Peter Congdon
Scientific Tracks Abstracts: J Diabetes Metab
The contribution of a risk factor to a disease or a death may be quantified using the population attributable fraction (PAF). Standard measures of the attributable fraction assume a binary risk factor even if the factor was originally continuous, but the estimated PAF may be sensitive to cut-points and potentially understated. Additionally adjustments for confounders made in estimating disease relative risks are generally limited to patient characteristics. This presentation considers an estimation strategy for the PAF for obesity as a risk factor for diabetes appropriate when the observed data are local disease registers. It adopts a multilevel approach allowing for neighbourhood level risk factors and spatially varying impacts of risk factors. It therefore considers, as confounders on the diabetes-obesity link, both patient confounders (e.g. hypertension, age, ethnicity), and neighbourhood factors such as area deprivation and environmental influences. Additionally a logit regression methodology is used that allows for the impact of continuous BMI on diabetes, without simply dichotomising the exposure (e.g. between obese and non-obese patients).
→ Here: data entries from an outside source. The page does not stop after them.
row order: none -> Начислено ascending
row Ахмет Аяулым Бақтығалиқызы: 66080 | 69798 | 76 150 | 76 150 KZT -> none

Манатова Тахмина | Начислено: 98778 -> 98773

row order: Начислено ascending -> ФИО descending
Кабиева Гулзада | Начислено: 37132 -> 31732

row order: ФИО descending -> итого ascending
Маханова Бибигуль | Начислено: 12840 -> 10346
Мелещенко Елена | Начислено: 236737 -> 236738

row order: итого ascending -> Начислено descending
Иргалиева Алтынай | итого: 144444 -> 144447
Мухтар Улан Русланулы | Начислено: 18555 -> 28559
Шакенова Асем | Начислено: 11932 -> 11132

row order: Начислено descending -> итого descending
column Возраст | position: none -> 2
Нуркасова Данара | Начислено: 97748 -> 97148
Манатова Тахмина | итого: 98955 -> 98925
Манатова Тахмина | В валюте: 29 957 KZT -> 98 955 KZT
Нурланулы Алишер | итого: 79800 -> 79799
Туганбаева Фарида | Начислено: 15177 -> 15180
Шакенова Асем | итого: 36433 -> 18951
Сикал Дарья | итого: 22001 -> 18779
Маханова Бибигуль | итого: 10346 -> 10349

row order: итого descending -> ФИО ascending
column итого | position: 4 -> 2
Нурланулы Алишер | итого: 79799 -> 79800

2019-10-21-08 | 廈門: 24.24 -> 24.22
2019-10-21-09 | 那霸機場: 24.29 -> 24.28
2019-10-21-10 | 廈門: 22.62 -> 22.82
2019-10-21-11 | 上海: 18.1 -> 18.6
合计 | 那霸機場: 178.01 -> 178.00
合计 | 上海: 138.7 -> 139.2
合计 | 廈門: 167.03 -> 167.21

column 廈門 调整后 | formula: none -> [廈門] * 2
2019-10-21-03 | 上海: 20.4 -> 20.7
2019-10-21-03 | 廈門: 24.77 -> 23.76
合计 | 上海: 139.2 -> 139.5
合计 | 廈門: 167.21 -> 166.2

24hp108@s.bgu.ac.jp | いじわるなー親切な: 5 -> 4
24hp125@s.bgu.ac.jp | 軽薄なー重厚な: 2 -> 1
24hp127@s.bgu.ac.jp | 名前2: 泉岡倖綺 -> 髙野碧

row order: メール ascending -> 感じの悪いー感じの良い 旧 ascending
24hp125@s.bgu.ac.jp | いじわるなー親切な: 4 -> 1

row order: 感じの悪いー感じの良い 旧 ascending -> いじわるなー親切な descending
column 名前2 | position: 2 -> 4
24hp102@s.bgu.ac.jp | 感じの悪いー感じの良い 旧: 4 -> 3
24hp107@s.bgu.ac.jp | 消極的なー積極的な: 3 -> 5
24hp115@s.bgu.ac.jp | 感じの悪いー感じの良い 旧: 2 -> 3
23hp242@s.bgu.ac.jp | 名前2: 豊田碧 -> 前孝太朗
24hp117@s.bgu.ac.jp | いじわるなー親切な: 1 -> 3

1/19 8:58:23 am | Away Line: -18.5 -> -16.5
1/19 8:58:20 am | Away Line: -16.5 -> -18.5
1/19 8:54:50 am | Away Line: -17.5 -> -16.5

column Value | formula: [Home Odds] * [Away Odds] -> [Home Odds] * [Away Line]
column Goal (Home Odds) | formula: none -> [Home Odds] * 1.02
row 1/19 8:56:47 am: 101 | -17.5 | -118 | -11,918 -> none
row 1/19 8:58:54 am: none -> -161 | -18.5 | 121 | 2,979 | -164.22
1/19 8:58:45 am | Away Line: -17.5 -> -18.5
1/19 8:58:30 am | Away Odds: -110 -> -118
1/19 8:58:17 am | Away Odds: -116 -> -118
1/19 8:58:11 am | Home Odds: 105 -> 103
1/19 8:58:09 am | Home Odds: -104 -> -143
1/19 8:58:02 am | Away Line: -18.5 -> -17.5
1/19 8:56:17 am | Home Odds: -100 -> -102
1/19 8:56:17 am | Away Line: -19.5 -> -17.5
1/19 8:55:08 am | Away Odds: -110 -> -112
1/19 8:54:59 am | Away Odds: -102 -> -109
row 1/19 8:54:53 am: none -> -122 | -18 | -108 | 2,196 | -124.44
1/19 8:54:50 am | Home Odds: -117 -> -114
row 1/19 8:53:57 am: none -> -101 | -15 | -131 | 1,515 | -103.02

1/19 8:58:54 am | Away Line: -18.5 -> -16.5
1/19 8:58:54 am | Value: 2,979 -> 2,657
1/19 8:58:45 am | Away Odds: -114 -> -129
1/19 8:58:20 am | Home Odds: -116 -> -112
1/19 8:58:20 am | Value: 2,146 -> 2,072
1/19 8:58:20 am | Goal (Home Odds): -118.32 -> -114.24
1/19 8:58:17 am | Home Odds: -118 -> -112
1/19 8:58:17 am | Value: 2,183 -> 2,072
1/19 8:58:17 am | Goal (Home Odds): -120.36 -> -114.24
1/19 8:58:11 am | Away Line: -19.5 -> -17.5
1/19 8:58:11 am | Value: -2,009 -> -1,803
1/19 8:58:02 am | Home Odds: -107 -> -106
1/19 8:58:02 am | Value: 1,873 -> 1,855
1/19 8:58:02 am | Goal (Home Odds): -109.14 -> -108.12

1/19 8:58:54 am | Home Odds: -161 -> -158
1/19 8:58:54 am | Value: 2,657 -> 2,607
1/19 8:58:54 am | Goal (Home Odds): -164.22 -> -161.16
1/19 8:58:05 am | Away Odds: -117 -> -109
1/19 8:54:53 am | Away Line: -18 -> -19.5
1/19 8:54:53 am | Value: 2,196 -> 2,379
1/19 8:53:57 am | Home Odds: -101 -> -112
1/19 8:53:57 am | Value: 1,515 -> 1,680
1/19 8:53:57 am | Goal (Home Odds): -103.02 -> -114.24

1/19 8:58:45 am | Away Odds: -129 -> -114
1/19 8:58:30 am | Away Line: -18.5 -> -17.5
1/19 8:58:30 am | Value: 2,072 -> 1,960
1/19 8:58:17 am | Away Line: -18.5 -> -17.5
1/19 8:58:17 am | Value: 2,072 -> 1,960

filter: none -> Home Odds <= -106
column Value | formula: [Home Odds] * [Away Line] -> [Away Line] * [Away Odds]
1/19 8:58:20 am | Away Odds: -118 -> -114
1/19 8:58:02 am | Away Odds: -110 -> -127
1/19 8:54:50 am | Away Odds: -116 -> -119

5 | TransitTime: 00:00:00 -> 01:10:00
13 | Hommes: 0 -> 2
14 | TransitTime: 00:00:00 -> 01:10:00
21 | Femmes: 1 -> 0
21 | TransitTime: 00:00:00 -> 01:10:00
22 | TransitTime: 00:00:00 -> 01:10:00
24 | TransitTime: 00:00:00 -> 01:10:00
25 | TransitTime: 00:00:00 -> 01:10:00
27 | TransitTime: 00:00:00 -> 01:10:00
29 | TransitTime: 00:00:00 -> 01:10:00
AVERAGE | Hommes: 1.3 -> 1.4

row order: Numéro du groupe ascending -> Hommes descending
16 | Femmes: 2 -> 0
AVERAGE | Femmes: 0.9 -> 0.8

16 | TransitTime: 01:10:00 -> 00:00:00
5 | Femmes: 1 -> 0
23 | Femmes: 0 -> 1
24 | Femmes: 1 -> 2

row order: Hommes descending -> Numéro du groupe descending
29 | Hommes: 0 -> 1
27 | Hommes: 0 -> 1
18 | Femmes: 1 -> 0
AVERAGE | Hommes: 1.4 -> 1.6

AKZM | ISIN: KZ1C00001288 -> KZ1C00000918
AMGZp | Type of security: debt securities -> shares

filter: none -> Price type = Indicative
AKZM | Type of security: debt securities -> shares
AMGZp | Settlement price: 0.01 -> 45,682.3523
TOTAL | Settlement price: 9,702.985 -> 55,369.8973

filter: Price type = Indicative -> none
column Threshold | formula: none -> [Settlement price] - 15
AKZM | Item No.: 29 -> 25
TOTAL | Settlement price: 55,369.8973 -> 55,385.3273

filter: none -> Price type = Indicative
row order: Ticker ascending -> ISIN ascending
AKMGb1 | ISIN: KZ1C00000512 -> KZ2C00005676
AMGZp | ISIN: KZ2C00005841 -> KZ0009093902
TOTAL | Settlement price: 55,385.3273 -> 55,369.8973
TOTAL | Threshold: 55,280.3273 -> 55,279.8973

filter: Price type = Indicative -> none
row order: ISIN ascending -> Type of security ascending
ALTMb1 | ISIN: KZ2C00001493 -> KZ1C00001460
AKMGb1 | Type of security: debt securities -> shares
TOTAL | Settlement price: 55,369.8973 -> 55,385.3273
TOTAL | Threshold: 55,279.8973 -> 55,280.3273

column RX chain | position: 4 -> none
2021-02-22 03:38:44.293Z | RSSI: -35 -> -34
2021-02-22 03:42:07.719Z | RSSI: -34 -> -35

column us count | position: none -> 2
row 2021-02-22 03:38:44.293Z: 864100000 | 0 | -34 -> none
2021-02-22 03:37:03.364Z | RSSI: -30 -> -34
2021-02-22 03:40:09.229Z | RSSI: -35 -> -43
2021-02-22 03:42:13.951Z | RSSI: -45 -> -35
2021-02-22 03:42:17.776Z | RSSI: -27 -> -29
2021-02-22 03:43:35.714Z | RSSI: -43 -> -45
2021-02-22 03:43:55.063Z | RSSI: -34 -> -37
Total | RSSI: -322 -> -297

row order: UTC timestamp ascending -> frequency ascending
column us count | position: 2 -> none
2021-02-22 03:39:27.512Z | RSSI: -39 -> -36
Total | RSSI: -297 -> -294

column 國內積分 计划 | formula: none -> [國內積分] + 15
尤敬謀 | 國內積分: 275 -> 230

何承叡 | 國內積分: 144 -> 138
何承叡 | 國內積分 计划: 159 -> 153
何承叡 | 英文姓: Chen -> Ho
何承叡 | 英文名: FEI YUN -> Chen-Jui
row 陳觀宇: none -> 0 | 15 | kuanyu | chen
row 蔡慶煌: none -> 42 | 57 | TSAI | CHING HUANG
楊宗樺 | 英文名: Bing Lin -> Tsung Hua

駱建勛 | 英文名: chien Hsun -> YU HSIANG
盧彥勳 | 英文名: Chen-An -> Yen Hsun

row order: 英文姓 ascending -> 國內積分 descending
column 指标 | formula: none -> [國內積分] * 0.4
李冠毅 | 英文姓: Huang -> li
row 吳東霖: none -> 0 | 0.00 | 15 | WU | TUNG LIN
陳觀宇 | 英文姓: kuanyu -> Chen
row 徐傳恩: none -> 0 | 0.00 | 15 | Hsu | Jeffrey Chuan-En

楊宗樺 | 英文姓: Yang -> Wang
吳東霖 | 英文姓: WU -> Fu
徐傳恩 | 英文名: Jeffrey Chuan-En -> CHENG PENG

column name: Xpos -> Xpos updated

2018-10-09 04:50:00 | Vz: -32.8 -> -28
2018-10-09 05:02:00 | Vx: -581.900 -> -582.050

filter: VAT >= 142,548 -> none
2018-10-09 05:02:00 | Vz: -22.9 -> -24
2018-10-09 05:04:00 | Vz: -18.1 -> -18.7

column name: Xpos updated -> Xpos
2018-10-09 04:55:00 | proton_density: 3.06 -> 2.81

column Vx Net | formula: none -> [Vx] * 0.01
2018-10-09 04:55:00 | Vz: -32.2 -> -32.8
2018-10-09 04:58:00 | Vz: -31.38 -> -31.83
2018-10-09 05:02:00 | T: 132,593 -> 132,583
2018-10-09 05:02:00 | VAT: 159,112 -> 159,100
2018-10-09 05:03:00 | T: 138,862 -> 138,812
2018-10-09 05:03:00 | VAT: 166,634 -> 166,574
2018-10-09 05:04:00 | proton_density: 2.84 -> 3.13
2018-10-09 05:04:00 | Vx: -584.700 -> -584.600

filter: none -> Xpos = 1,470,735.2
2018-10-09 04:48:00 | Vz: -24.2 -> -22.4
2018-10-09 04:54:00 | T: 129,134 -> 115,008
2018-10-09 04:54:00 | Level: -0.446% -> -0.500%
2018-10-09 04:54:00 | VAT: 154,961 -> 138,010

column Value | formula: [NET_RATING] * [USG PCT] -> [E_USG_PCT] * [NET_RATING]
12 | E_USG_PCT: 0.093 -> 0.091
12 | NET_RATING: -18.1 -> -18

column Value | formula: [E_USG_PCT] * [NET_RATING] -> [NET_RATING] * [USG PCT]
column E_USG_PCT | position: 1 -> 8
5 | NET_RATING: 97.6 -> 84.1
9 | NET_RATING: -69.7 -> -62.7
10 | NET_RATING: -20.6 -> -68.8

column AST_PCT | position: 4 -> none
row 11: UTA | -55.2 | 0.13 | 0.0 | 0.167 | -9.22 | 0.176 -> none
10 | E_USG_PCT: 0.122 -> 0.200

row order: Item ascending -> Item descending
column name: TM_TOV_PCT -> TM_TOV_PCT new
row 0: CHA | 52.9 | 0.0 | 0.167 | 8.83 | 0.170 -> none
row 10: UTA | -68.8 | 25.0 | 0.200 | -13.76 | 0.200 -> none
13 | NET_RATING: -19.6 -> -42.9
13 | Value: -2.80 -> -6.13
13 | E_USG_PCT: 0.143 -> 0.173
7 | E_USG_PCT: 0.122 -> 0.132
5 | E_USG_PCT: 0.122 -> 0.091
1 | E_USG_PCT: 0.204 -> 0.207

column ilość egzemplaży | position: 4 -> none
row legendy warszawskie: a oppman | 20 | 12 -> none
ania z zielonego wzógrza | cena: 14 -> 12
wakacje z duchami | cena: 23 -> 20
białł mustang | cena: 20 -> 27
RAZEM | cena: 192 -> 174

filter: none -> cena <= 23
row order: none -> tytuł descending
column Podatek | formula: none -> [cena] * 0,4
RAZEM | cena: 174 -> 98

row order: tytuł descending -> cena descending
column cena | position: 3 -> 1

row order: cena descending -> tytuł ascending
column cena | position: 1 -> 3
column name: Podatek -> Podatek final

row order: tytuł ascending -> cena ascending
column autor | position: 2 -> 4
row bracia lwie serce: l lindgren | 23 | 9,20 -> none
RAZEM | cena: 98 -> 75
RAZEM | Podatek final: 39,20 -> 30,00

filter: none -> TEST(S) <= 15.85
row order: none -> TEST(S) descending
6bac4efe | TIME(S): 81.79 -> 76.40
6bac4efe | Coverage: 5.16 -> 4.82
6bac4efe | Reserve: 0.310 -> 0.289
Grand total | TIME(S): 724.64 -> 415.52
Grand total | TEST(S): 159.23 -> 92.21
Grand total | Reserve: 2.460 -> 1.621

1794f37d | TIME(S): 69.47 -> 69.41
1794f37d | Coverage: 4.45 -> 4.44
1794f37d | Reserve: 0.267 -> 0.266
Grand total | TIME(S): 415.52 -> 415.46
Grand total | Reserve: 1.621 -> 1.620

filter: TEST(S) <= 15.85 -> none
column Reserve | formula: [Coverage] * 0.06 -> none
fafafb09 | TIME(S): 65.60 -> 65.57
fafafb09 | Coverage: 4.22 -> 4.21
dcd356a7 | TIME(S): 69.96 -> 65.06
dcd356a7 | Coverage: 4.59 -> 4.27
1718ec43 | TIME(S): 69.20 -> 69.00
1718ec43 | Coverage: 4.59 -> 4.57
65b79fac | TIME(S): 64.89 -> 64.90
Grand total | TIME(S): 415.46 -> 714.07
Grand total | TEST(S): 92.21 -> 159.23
It is still important to consider the form of the exposure-outcome relationship, and a model with linear impacts of BMI on diabetes is compared with one assuming potentially nonlinear gradients. The data concern 80 thousand male subjects aged 40-74 from a disease register in North London, with 6.4% of subjects having diagnosed diabetes. The PAF is found to be highest (over 0.4) when a continuous effect of BMI, allowing for nonlinearity, is adopted. Geographic variation in population attributable fractions is also discussed and illustrated.